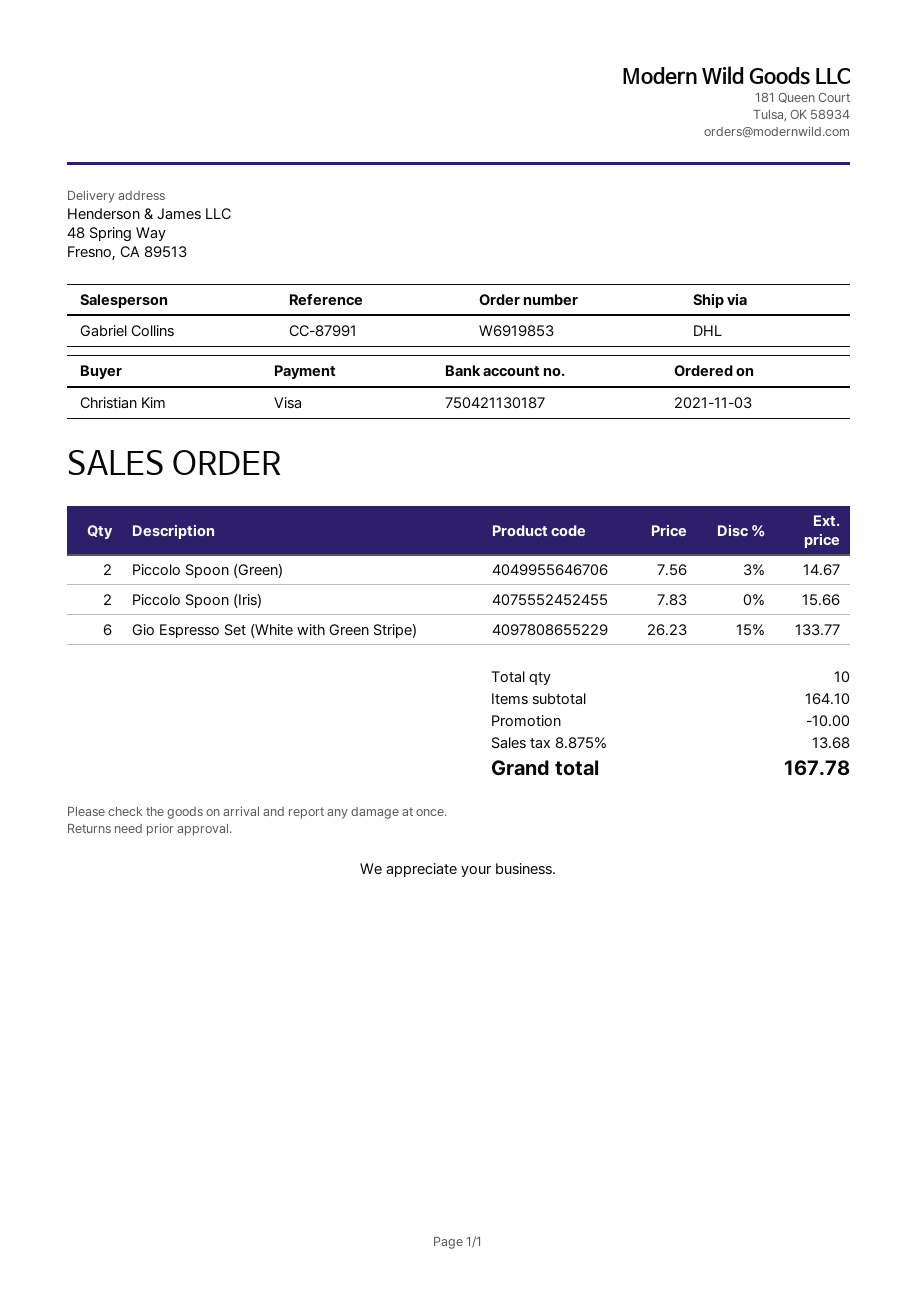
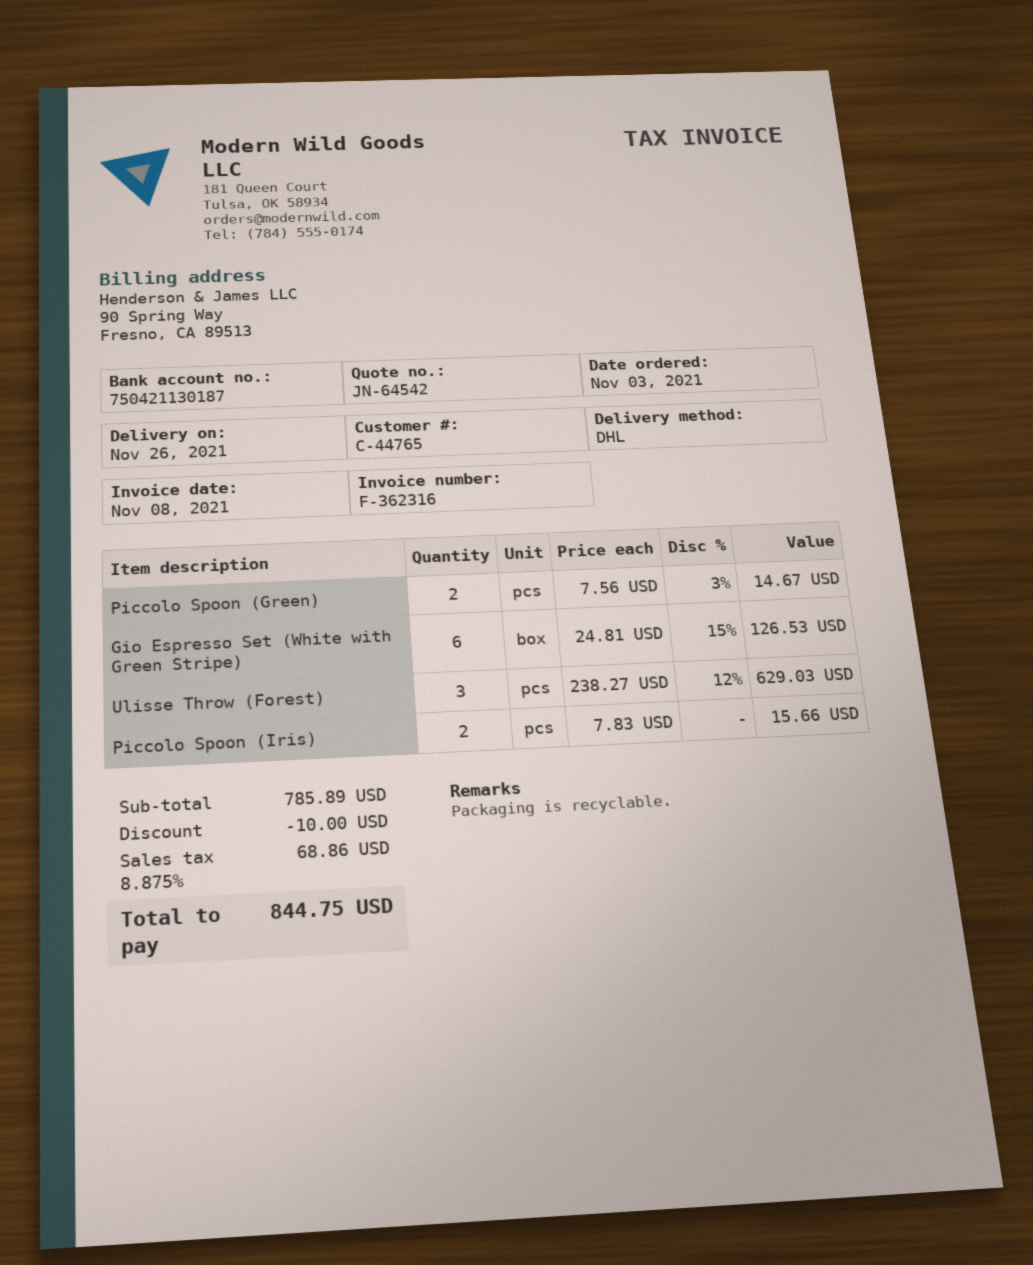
Gio Espresso Set (White with Green Stripe): 6 x 26.23 - 15% = 133.77 -> 6 x 24.81 - 15% = 126.53
Ulisse Throw (Forest): none -> 3 x 238.27 - 12% = 629.03
subtotal: 164.10 -> 785.89
tax: 8.875% = 13.68 -> 8.875% = 68.86
total: 167.78 -> 844.75

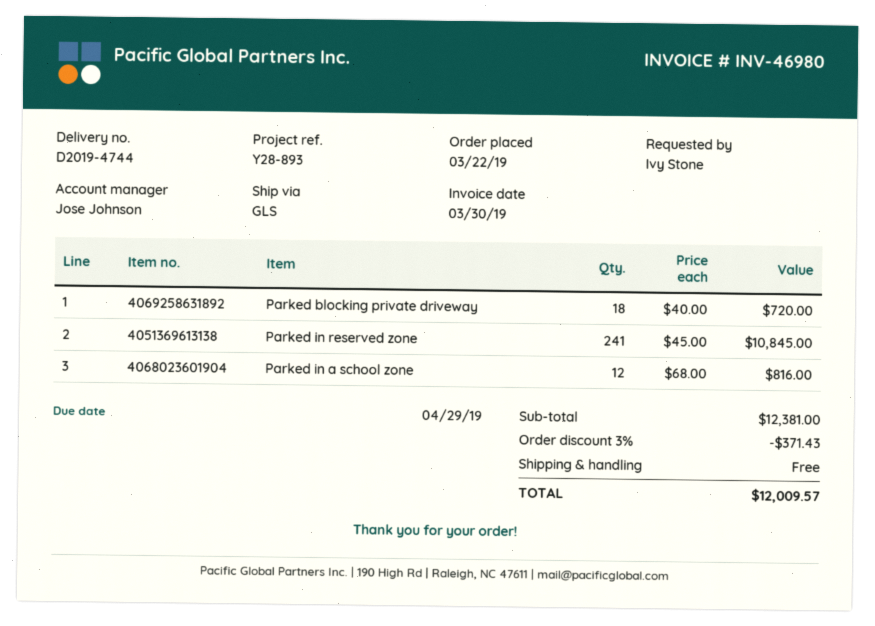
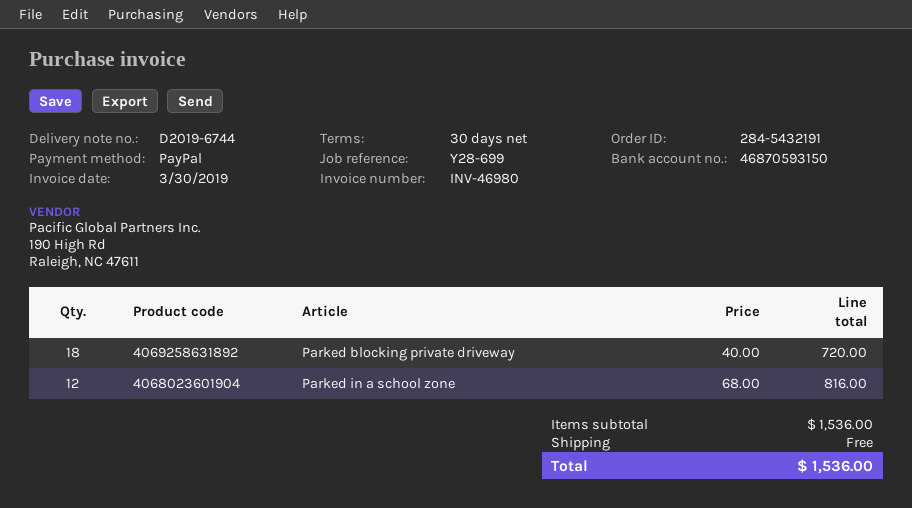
delivery note number: D2019-4744 -> D2019-6744
reference: Y28-893 -> Y28-699
Parked in reserved zone: 241 x 45.00 = 10845.00 -> none
subtotal: 12381.00 -> 1536.00
discount: 3% = 371.43 -> none
total: 12009.57 -> 1536.00

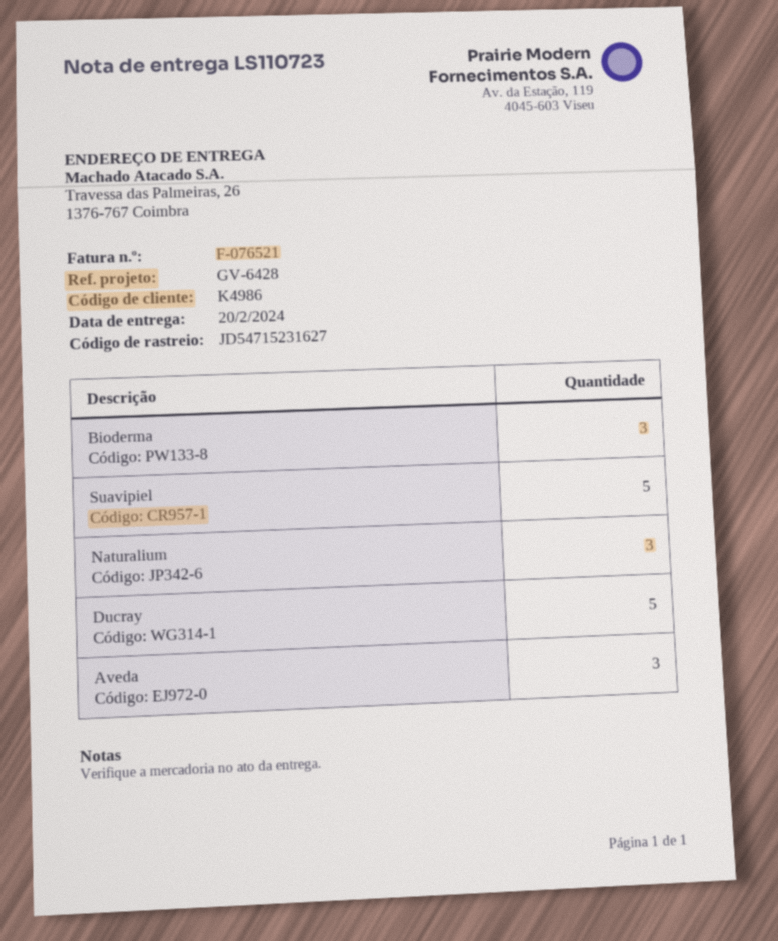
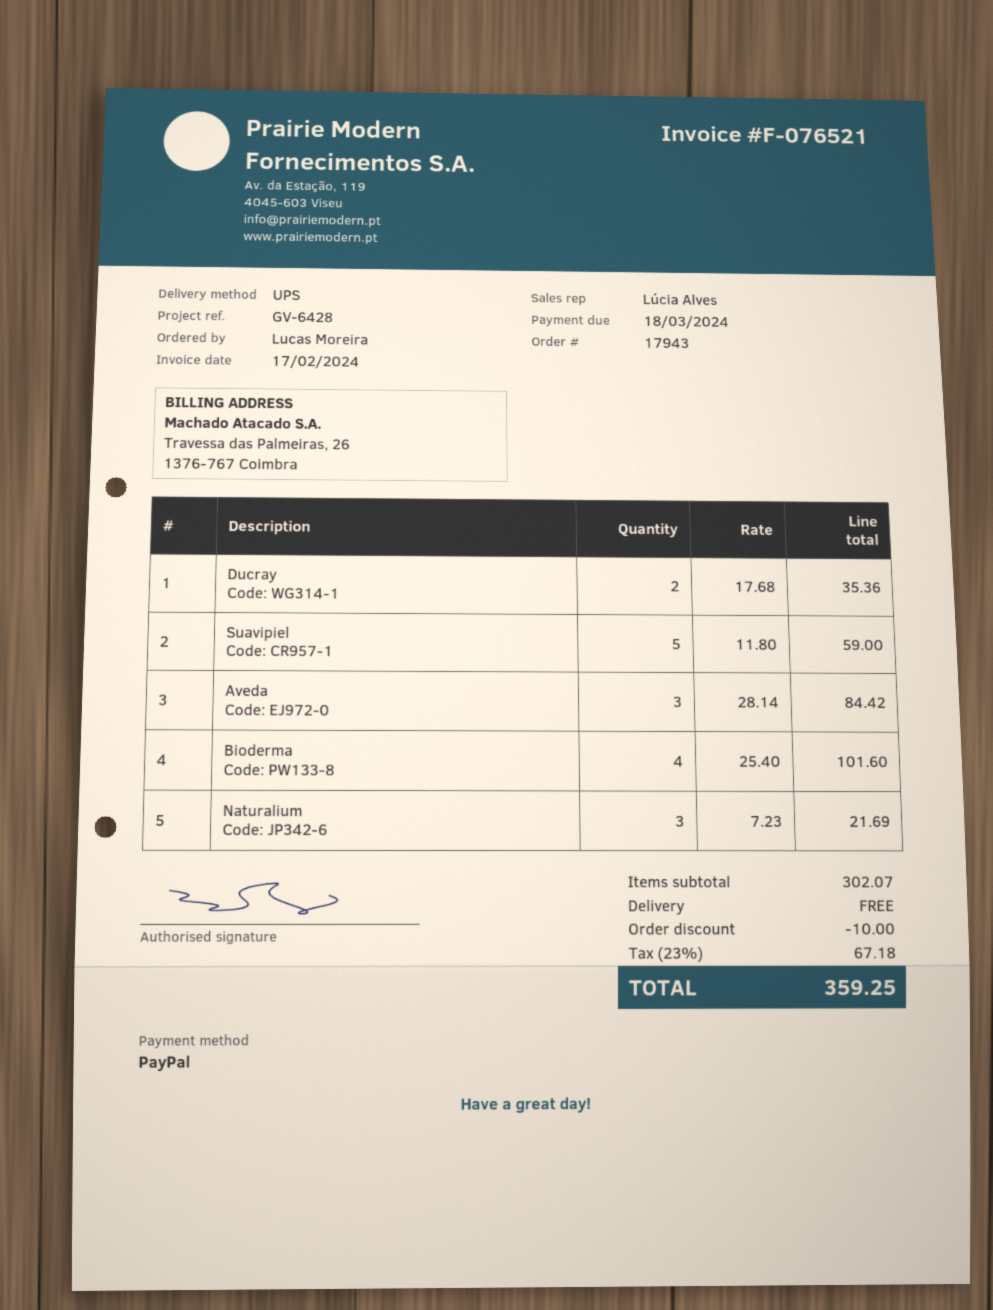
Bioderma: 3 -> 4
Ducray: 5 -> 2

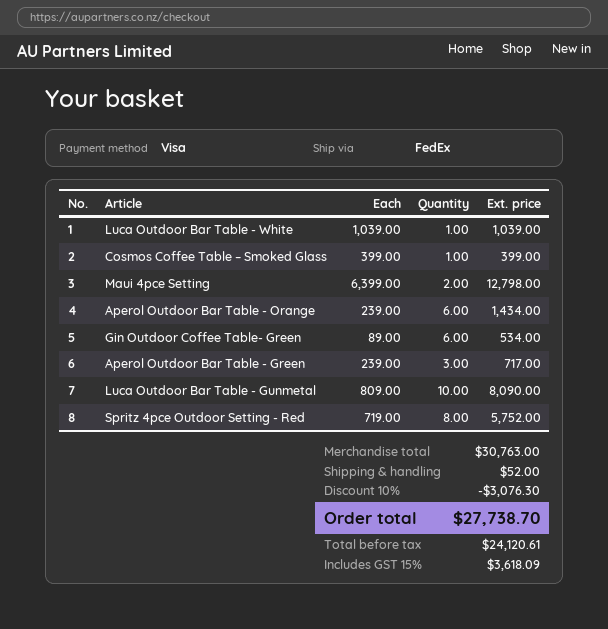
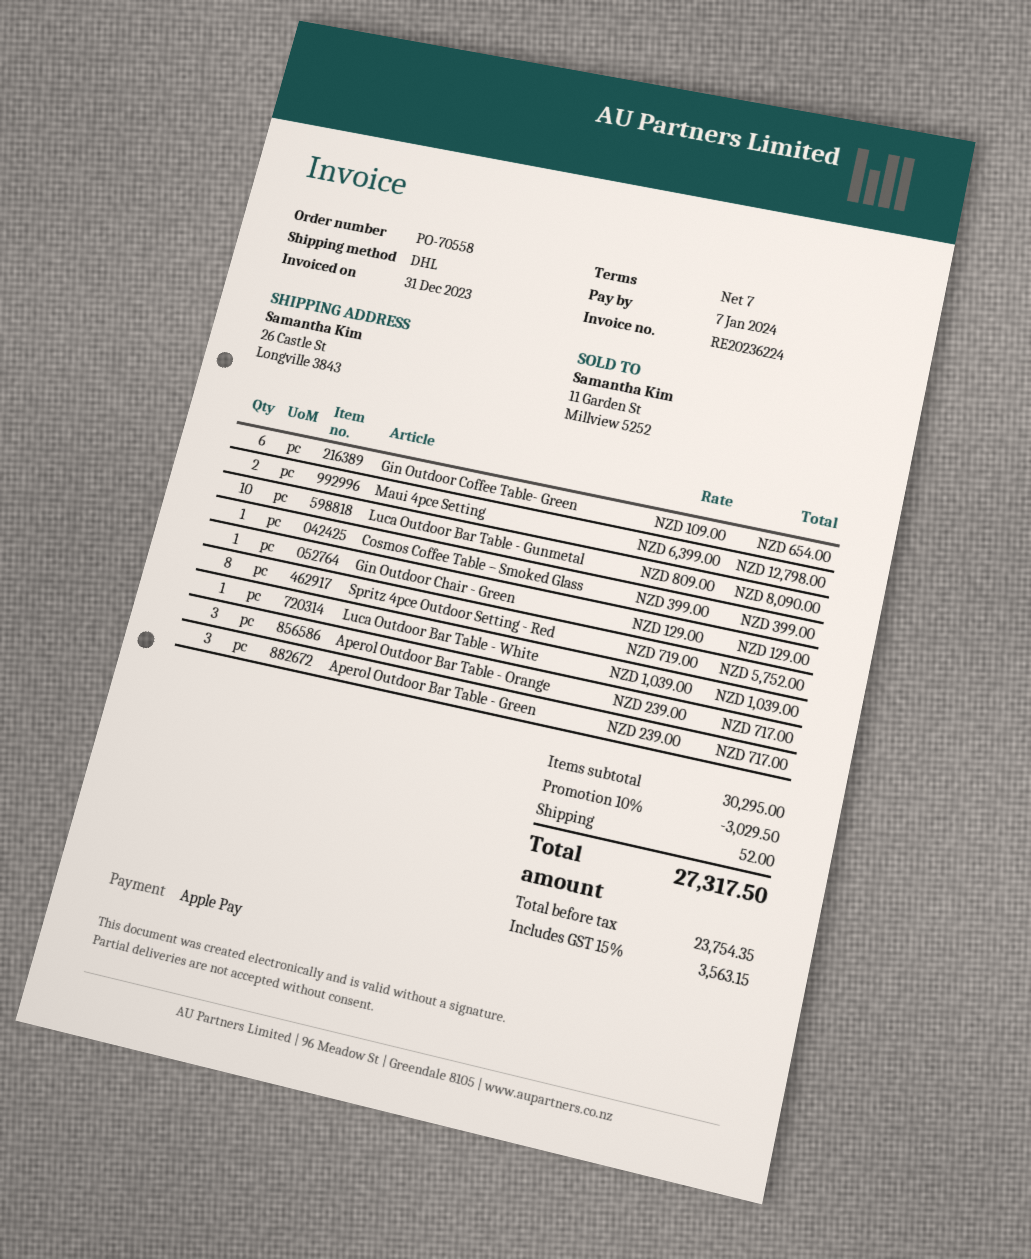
payment method: Visa -> Apple Pay
shipping method: FedEx -> DHL
Aperol Outdoor Bar Table - Orange: 6 x 239.00 = 1434.00 -> 3 x 239.00 = 717.00
Gin Outdoor Coffee Table- Green: 6 x 89.00 = 534.00 -> 6 x 109.00 = 654.00
Gin Outdoor Chair - Green: none -> 1 x 129.00 = 129.00
subtotal: 30763.00 -> 30295.00
discount: 10% = 3076.30 -> 10% = 3029.50
net: 24120.61 -> 23754.35
tax: 15% = 3618.09 -> 15% = 3563.15
total: 27738.70 -> 27317.50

——————

▶ Work instructions: Select every line of the records holding the string "Outdoor".

▶ Exercise solution:
Aperol Outdoor Bar Table - Orange: 6 x 239.00 = 1434.00 -> 3 x 239.00 = 717.00
Gin Outdoor Coffee Table- Green: 6 x 89.00 = 534.00 -> 6 x 109.00 = 654.00
Gin Outdoor Chair - Green: none -> 1 x 129.00 = 129.00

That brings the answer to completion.